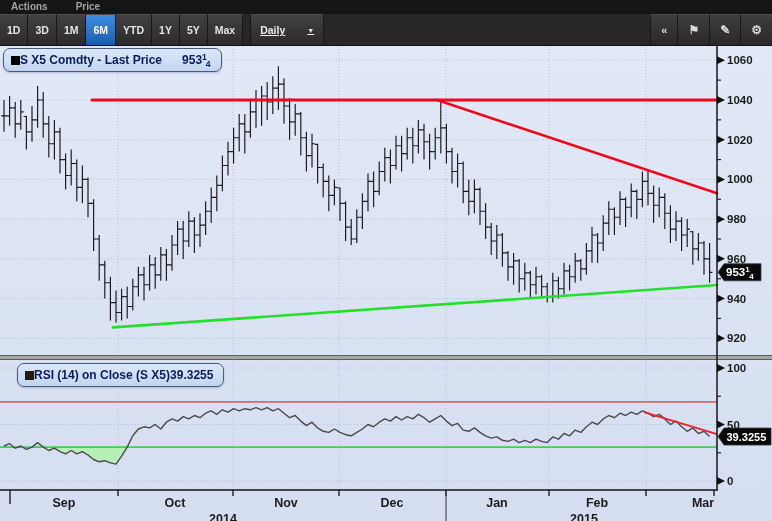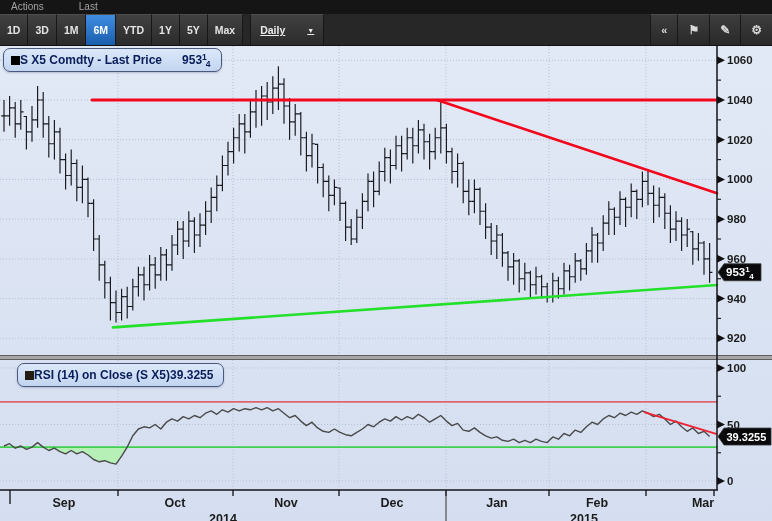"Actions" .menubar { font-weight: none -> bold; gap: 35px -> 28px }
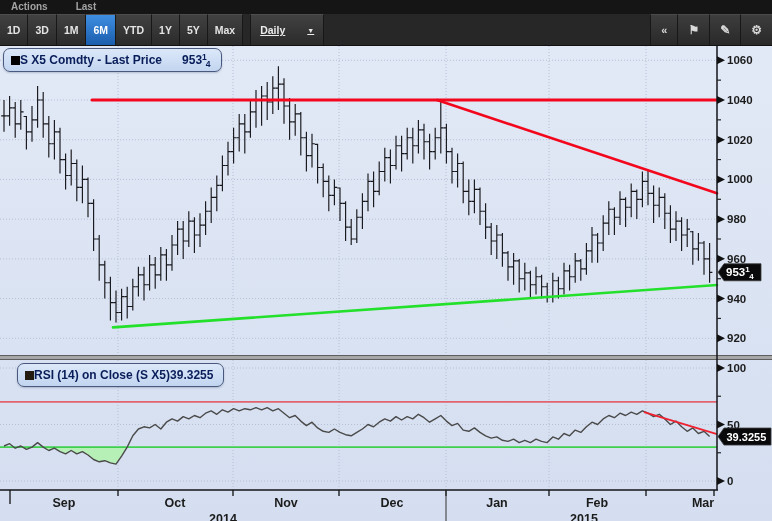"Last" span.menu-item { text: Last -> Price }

******

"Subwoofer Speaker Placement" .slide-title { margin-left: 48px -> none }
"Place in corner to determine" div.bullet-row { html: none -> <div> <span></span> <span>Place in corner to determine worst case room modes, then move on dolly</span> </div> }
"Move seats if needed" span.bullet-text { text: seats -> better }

******

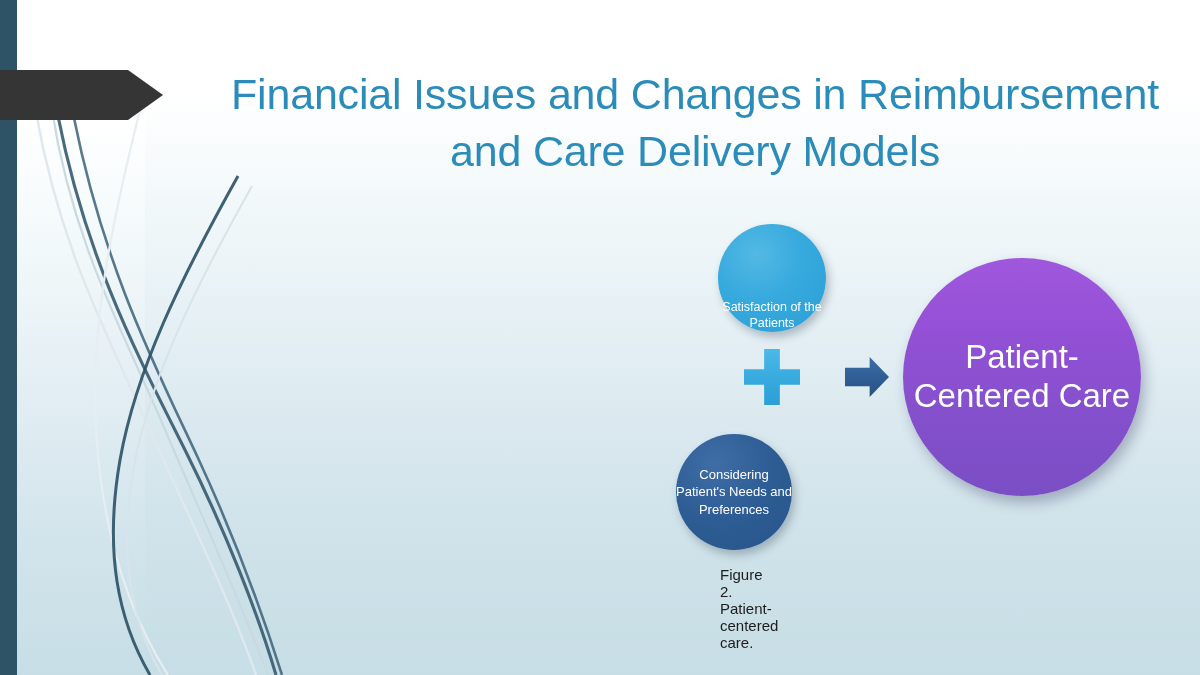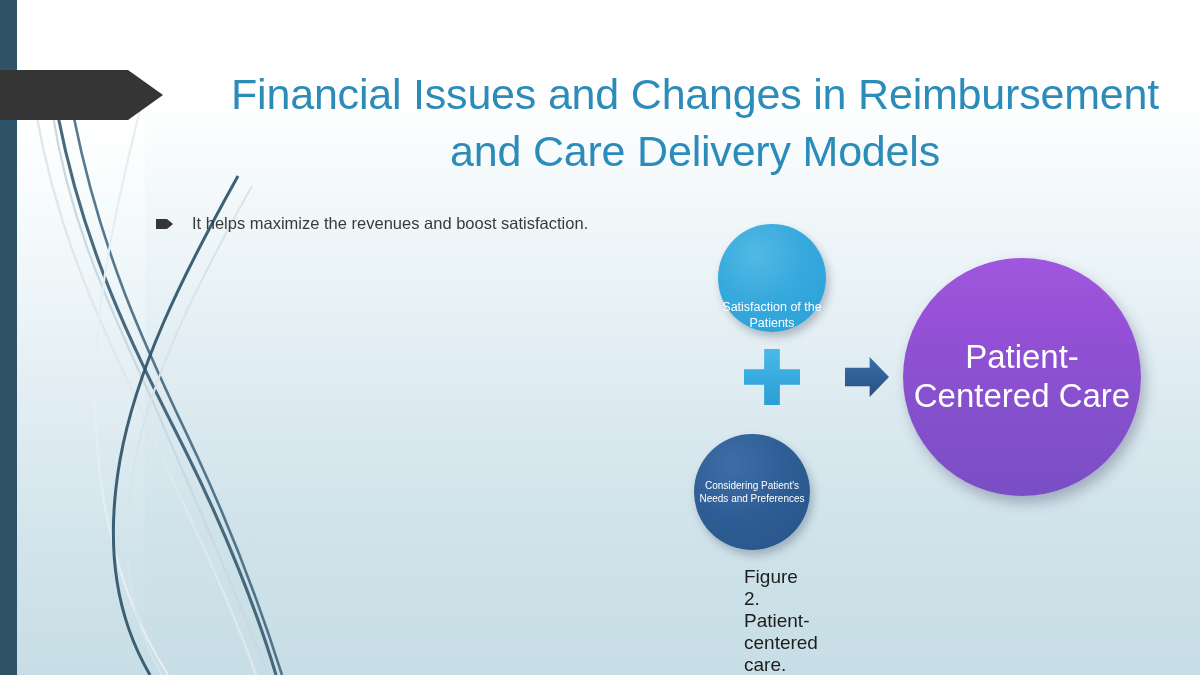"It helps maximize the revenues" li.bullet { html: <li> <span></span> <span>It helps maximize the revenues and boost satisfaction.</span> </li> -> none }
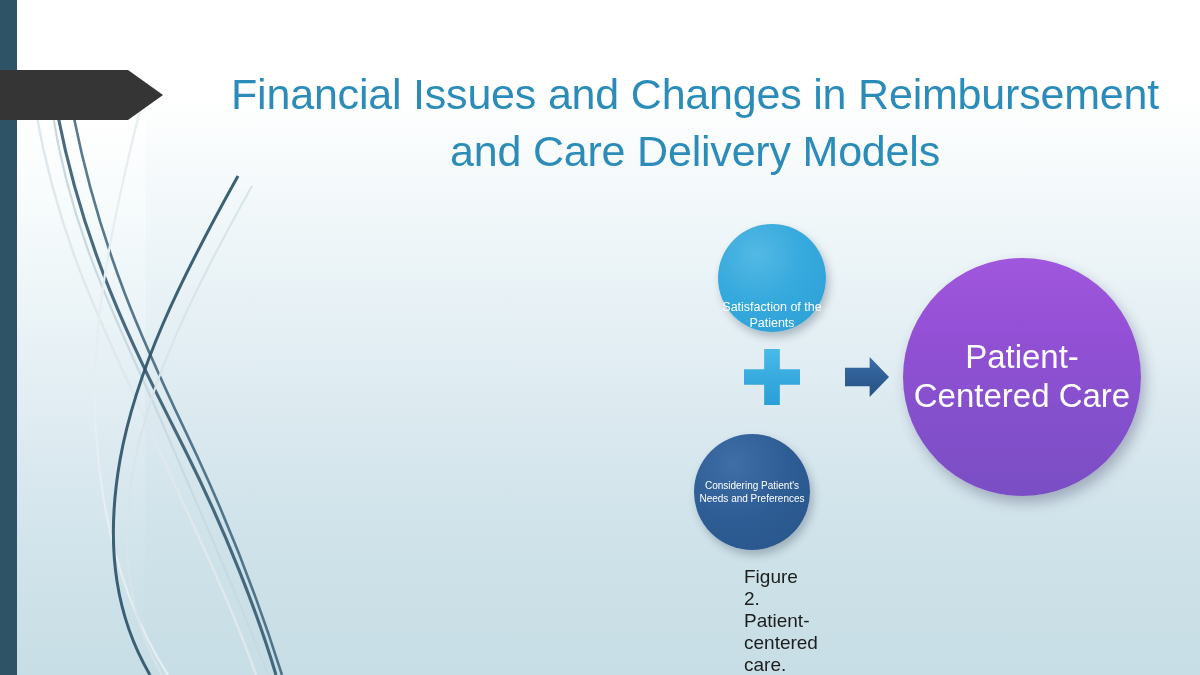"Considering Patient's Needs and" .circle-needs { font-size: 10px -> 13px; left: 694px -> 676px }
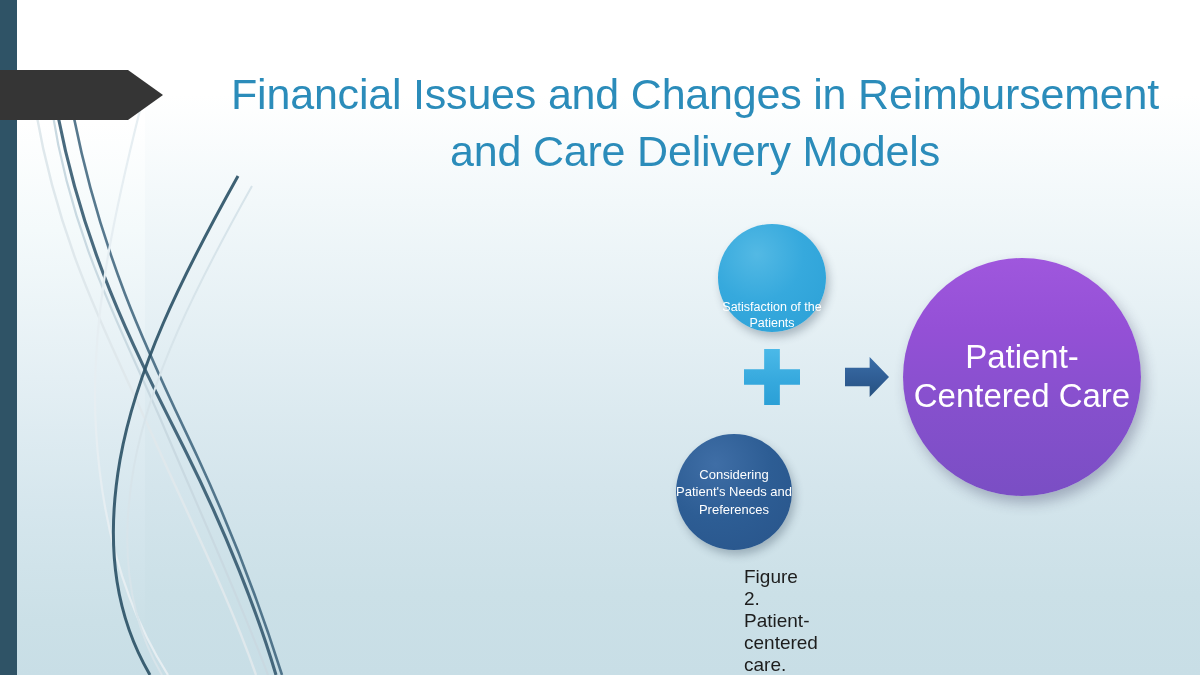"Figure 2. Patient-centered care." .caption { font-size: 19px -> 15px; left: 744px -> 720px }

******

What the exercise asks: I would like the exact lines from the data above, starting with the one that holds "html: <li> <span></span>" and going on through the one that holds "font-size: 19px ->", without the pictures.

Exercise solution:
"It helps maximize the revenues" li.bullet { html: <li> <span></span> <span>It helps maximize the revenues and boost satisfaction.</span> </li> -> none }
"Considering Patient's Needs and" .circle-needs { font-size: 10px -> 13px; left: 694px -> 676px }
"Figure 2. Patient-centered care." .caption { font-size: 19px -> 15px; left: 744px -> 720px }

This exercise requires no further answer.